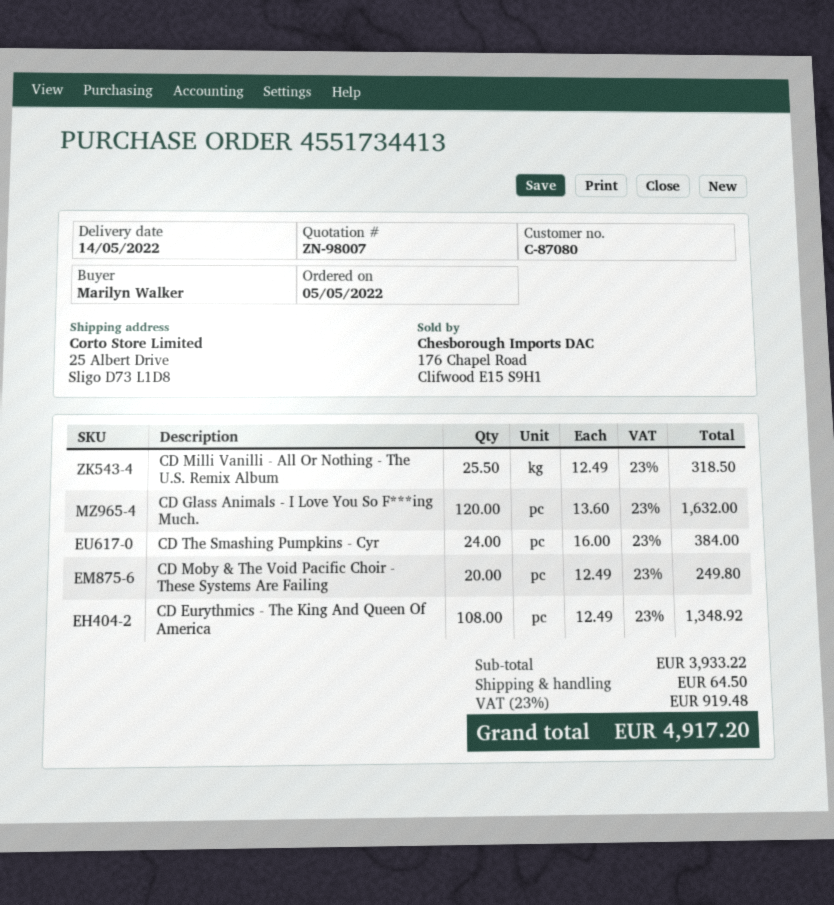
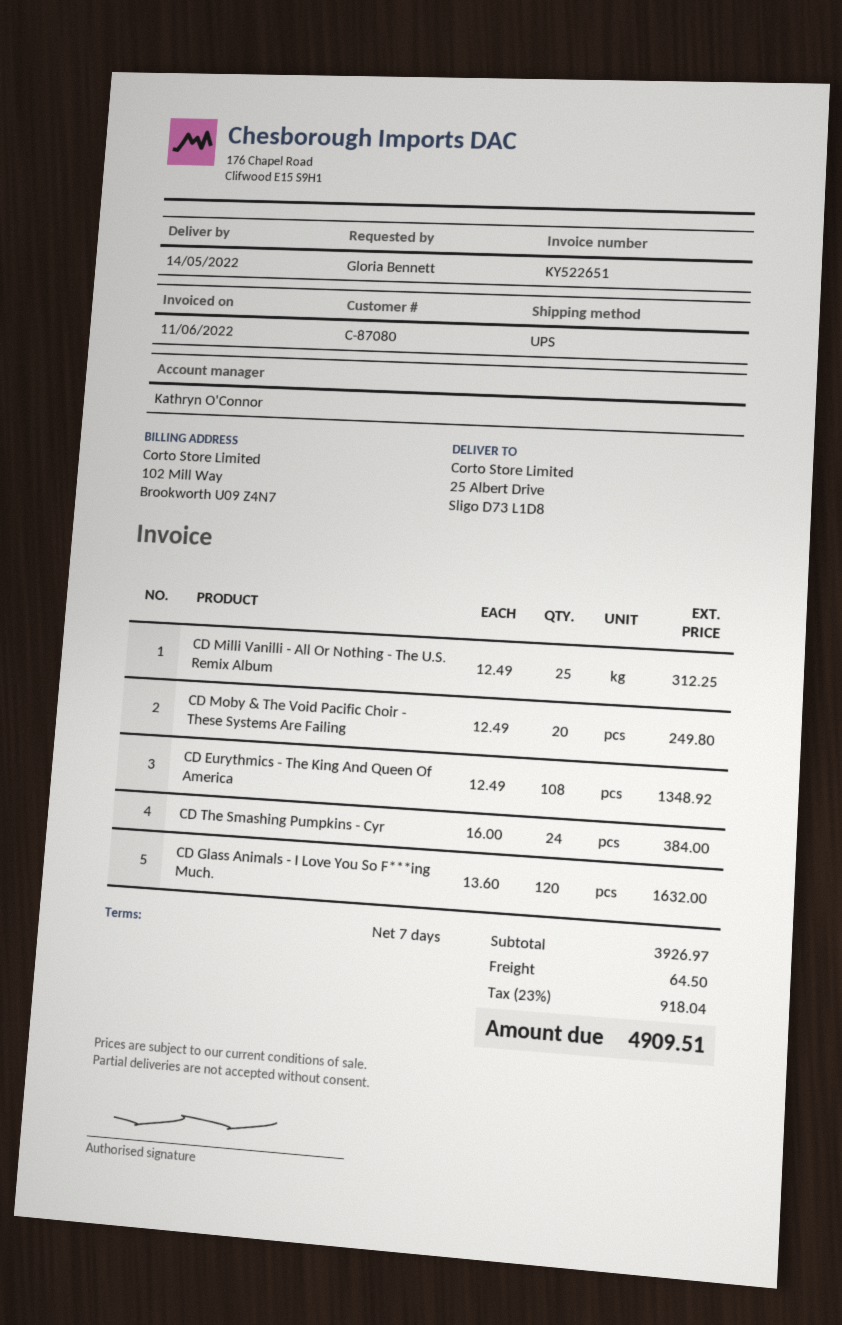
ordered by: Marilyn Walker -> Gloria Bennett
CD Milli Vanilli - All Or Nothing - The U.S. Remix Album: 25.5 x 12.49 = 318.50 -> 25 x 12.49 = 312.25
subtotal: 3933.22 -> 3926.97
tax: 23% = 919.48 -> 23% = 918.04
total: 4917.20 -> 4909.51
------------------------
**Task prompt**
An exact retyping of the material, minus the pictures, is the required answer.

**Response to this exercise**
ordered by: Marilyn Walker -> Gloria Bennett
CD Milli Vanilli - All Or Nothing - The U.S. Remix Album: 25.5 x 12.49 = 318.50 -> 25 x 12.49 = 312.25
subtotal: 3933.22 -> 3926.97
tax: 23% = 919.48 -> 23% = 918.04
total: 4917.20 -> 4909.51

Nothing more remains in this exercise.